You may have noticed my rant about medical advice the other day. Or maybe you didn’t. Either way, I wanted to address when illness is not always invisible, when it is chronic, and how much courage it takes. I am not writing this because I am brave. I am writing this because I cried on the way to work.
This is not a lifestyle blog about sipping mojitos (who likes those, anyway? Pass the Jack–pre-Cervical Dystonia!) and spending the weekend some place awesome. This is about writing my way through an impossible situation and maybe adding a little levity along the way.
Last week, my Cervical Dystonia was causing me a lot of pain. The only way that I could go to work and concentrate was to wear big lidoderm patches on my the muscles that were tight and pulling. These patches aren’t pretty to begin with. In addition, they don’t stay on well, so I have started using strong tape to hold them in place. I like to wear my hair down to cover it, but I was just feeling so poorly that I couldn’t bring myself to style it. A ponytail was the best I could do, if I wanted to get to work before noon.

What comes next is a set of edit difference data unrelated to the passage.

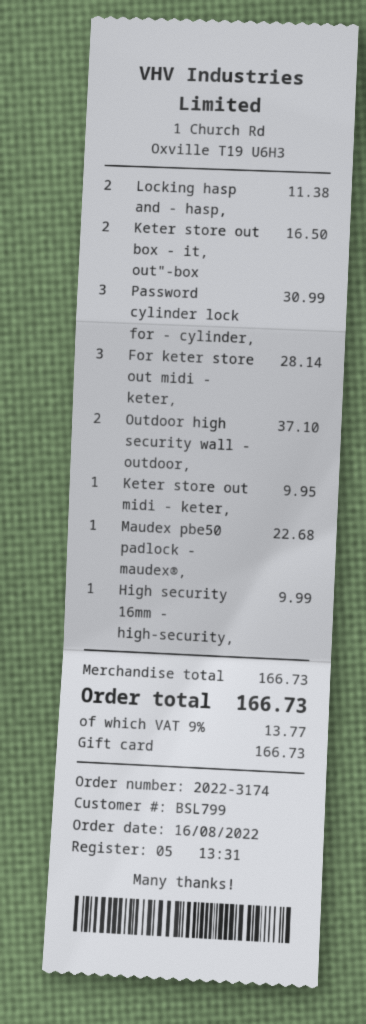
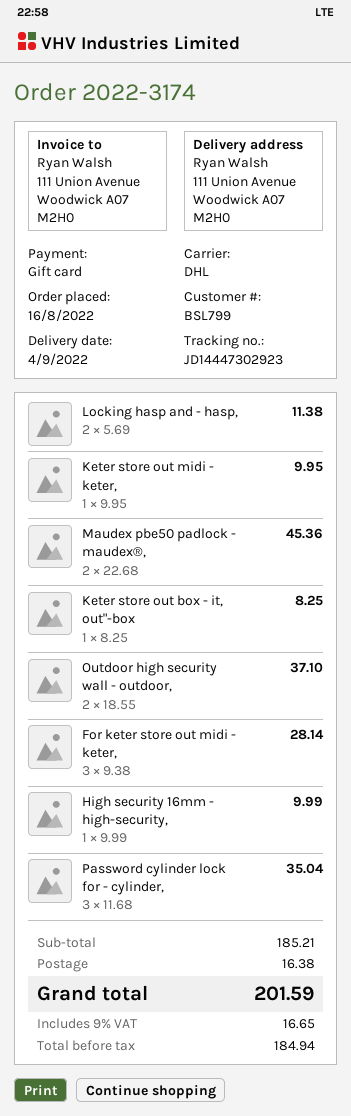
Keter store out box - it, out"-box: 2 for 16.50 -> 1 for 8.25
Password cylinder lock for - cylinder,: 3 for 30.99 -> 3 for 35.04
Maudex pbe50 padlock - maudex®,: 1 for 22.68 -> 2 for 45.36
subtotal: 166.73 -> 185.21
shipping: none -> 16.38
tax: 9% = 13.77 -> 9% = 16.65
total: 166.73 -> 201.59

I had to place pain relief and quality of life over my vanity. It was on that day, that everyone in my office (thanks fire drill!) that everyone could see my invisible illness. Most of the time, I like to think that it is invisible, but the pain is written all over my face and in the way I walk. My head tilts to the side. My hand tremors. I cry. It’s fairly miserable on a regular basis.

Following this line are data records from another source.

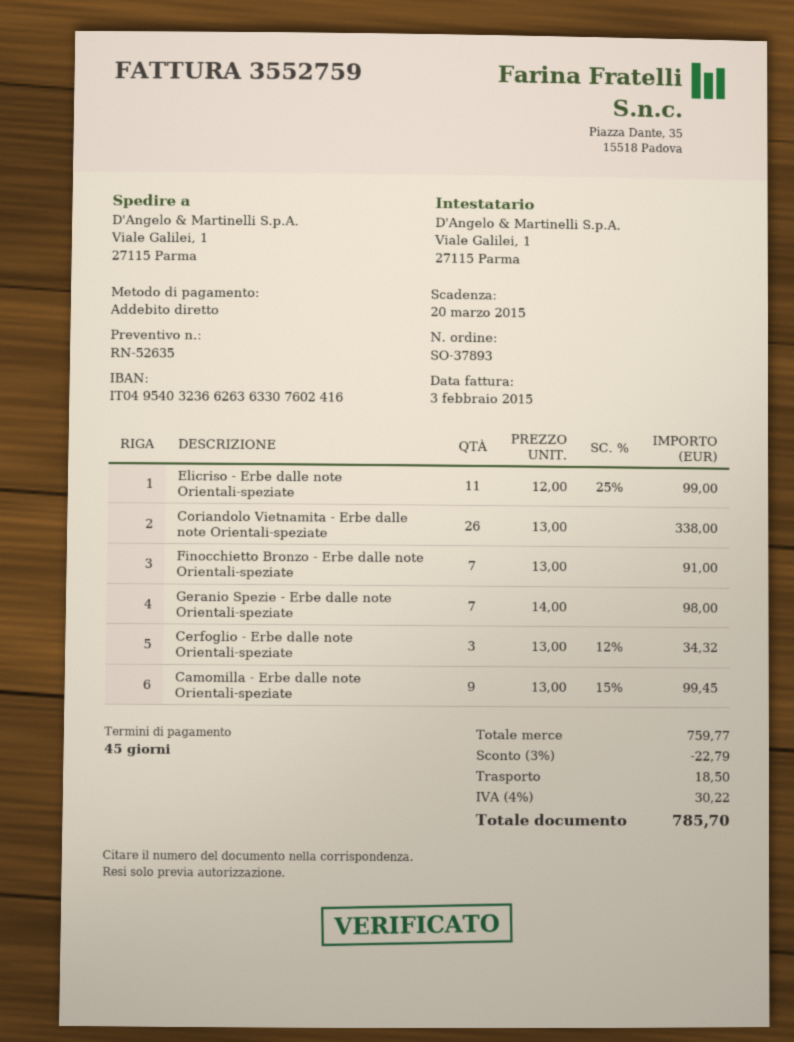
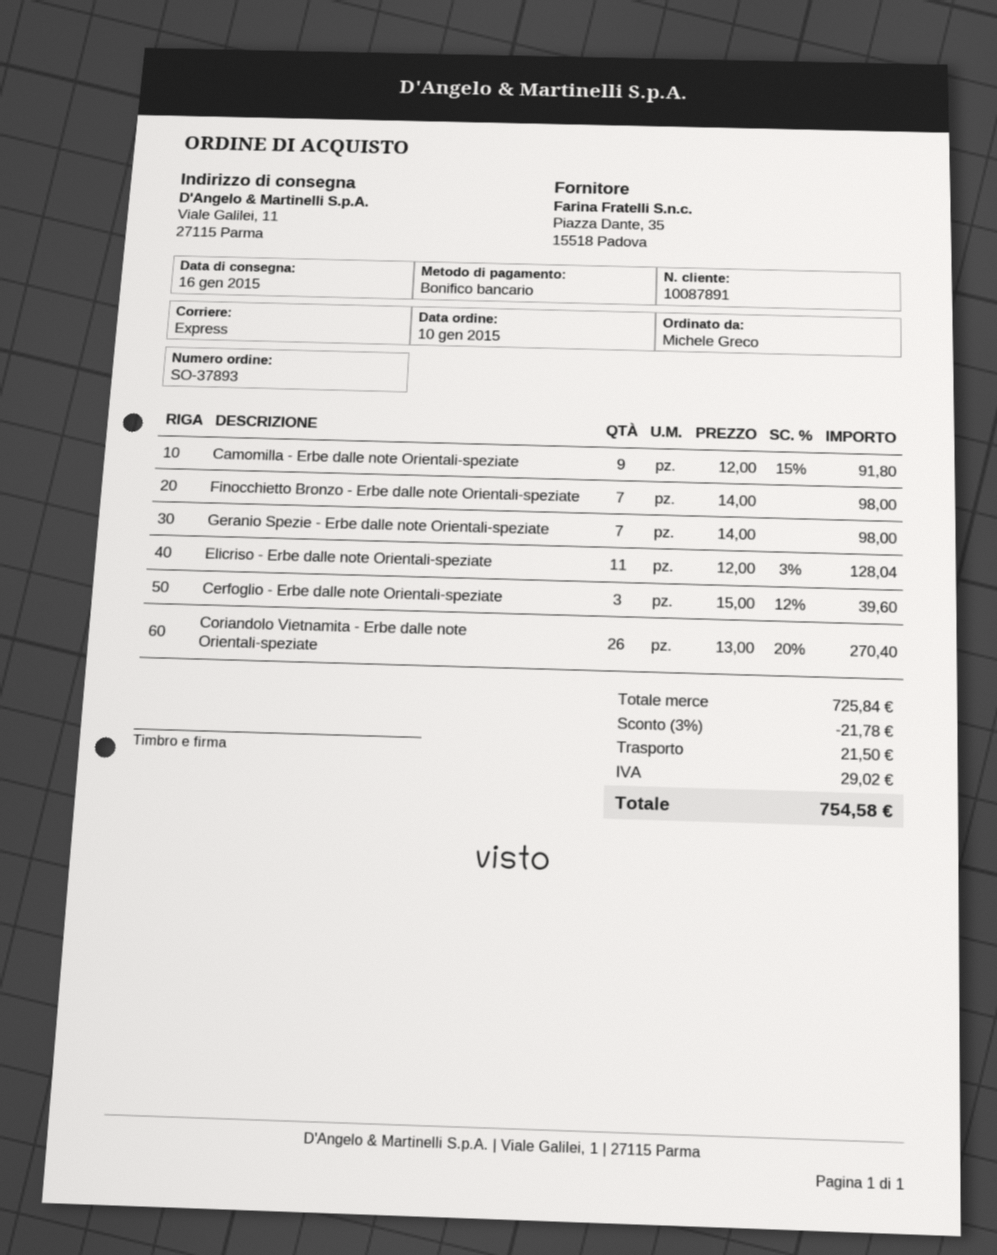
payment method: direct debit -> bank transfer
ship to: Viale Galilei, 1, 27115 Parma -> Viale Galilei, 11, 27115 Parma
Elicriso - Erbe dalle note Orientali-speziate: 11 x 12.00 - 25% = 99.00 -> 11 x 12.00 - 3% = 128.04
Coriandolo Vietnamita - Erbe dalle note Orientali-speziate: 26 x 13.00 = 338.00 -> 26 x 13.00 - 20% = 270.40
Finocchietto Bronzo - Erbe dalle note Orientali-speziate: 7 x 13.00 = 91.00 -> 7 x 14.00 = 98.00
Cerfoglio - Erbe dalle note Orientali-speziate: 3 x 13.00 - 12% = 34.32 -> 3 x 15.00 - 12% = 39.60
Camomilla - Erbe dalle note Orientali-speziate: 9 x 13.00 - 15% = 99.45 -> 9 x 12.00 - 15% = 91.80
subtotal: 759.77 -> 725.84
discount: 3% = 22.79 -> 3% = 21.78
shipping: 18.50 -> 21.50
tax: 30.22 -> 29.02
total: 785.70 -> 754.58

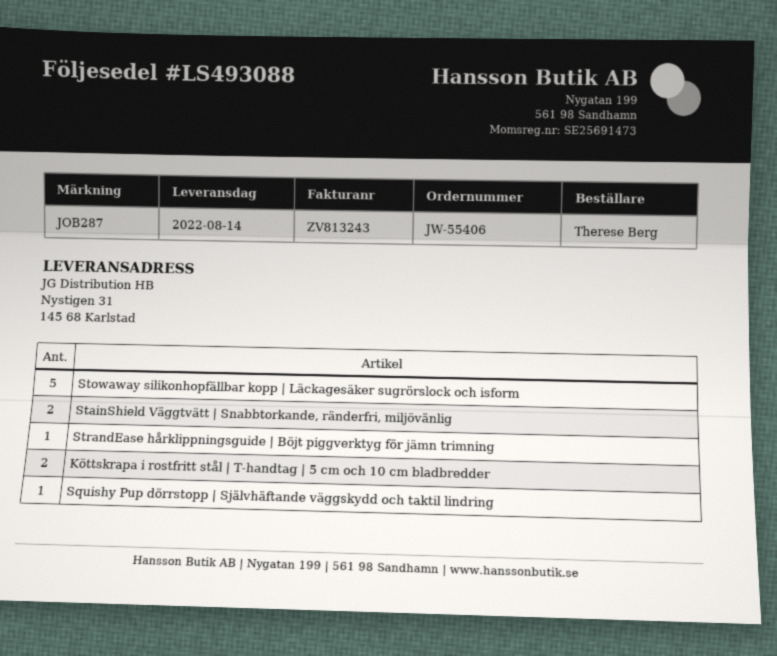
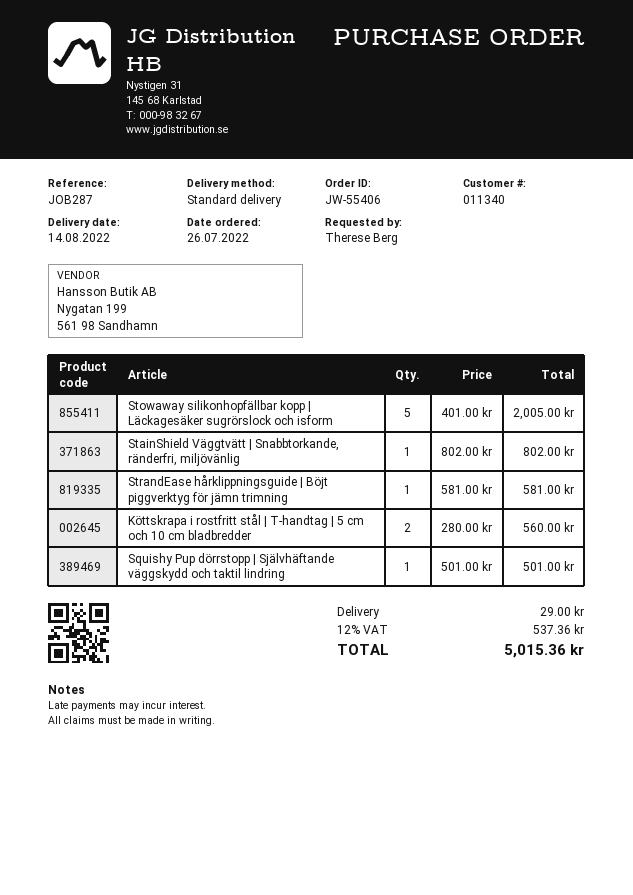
StainShield Väggtvätt | Snabbtorkande, ränderfri, miljövänlig: 2 -> 1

However, if you notice the picture, I can’t help but smile. I’ve been conditioned since I could learn–you always put on a happy face. No matter what. It’s exhausting. It’s probably the worst part of having an “invisible illness.”

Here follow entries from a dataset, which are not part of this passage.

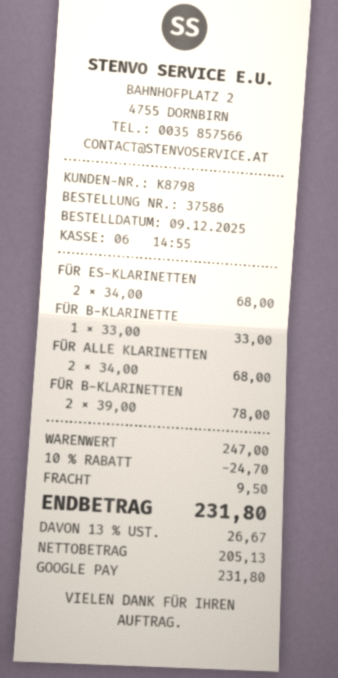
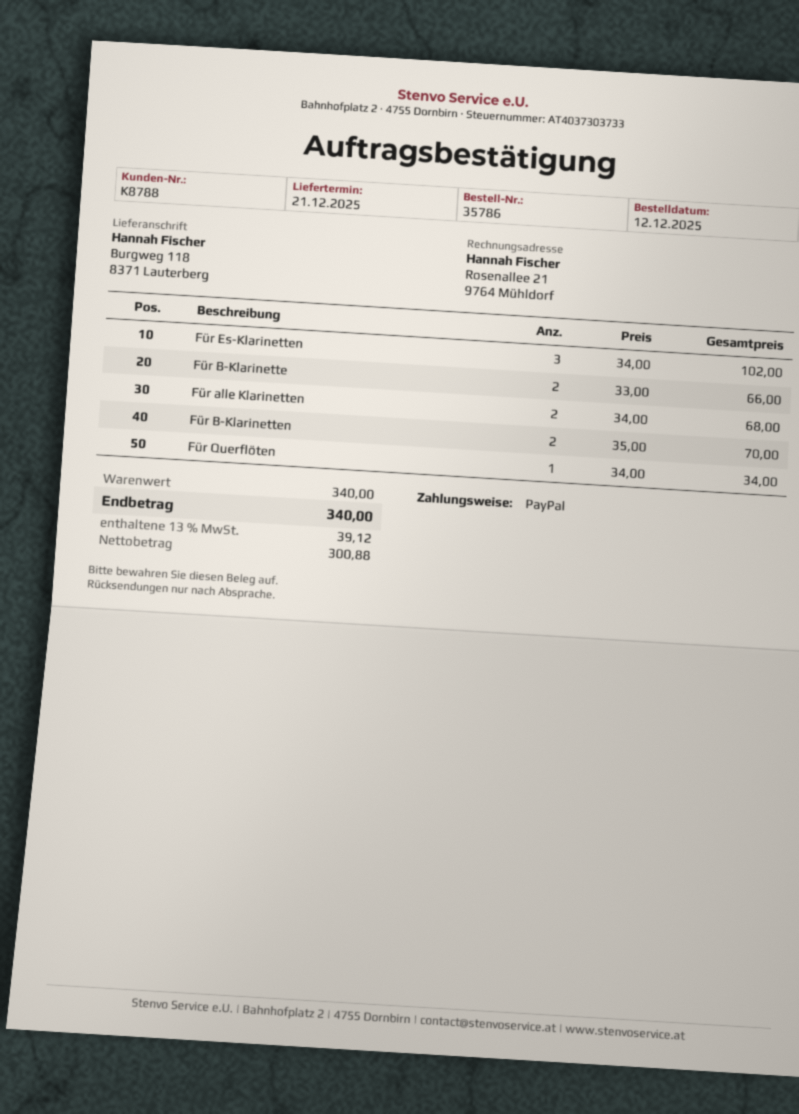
order number: 37586 -> 35786
order date: 2025-12-09 -> 2025-12-12
customer number: K8798 -> K8788
payment method: Google Pay -> PayPal
FÜR ES-KLARINETTEN: 2 x 34.00 = 68.00 -> 3 x 34.00 = 102.00
FÜR B-KLARINETTE: 1 x 33.00 = 33.00 -> 2 x 33.00 = 66.00
FÜR B-KLARINETTEN: 2 x 39.00 = 78.00 -> 2 x 35.00 = 70.00
Für Querflöten: none -> 1 x 34.00 = 34.00
subtotal: 247.00 -> 340.00
discount: 10% = 24.70 -> none
shipping: 9.50 -> none
net: 205.13 -> 300.88
tax: 13% = 26.67 -> 13% = 39.12
total: 231.80 -> 340.00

I want other women of all ages to know that they aren’t alone when they have to face the public looking disheveled because they’re sick. They aren’t alone when they have physical signs of a much deeper condition. It’s hard, but my dad told me that those patches were my badge of courage. It’s been hard for me to work while I’m so sick. Pushing through the pain to sit in a desk all day is so taxing on me–physically and emotionally. But I have to believe that I’m not alone. I’ve found an amazing online support group and am eagerly anticipating the national conference in September.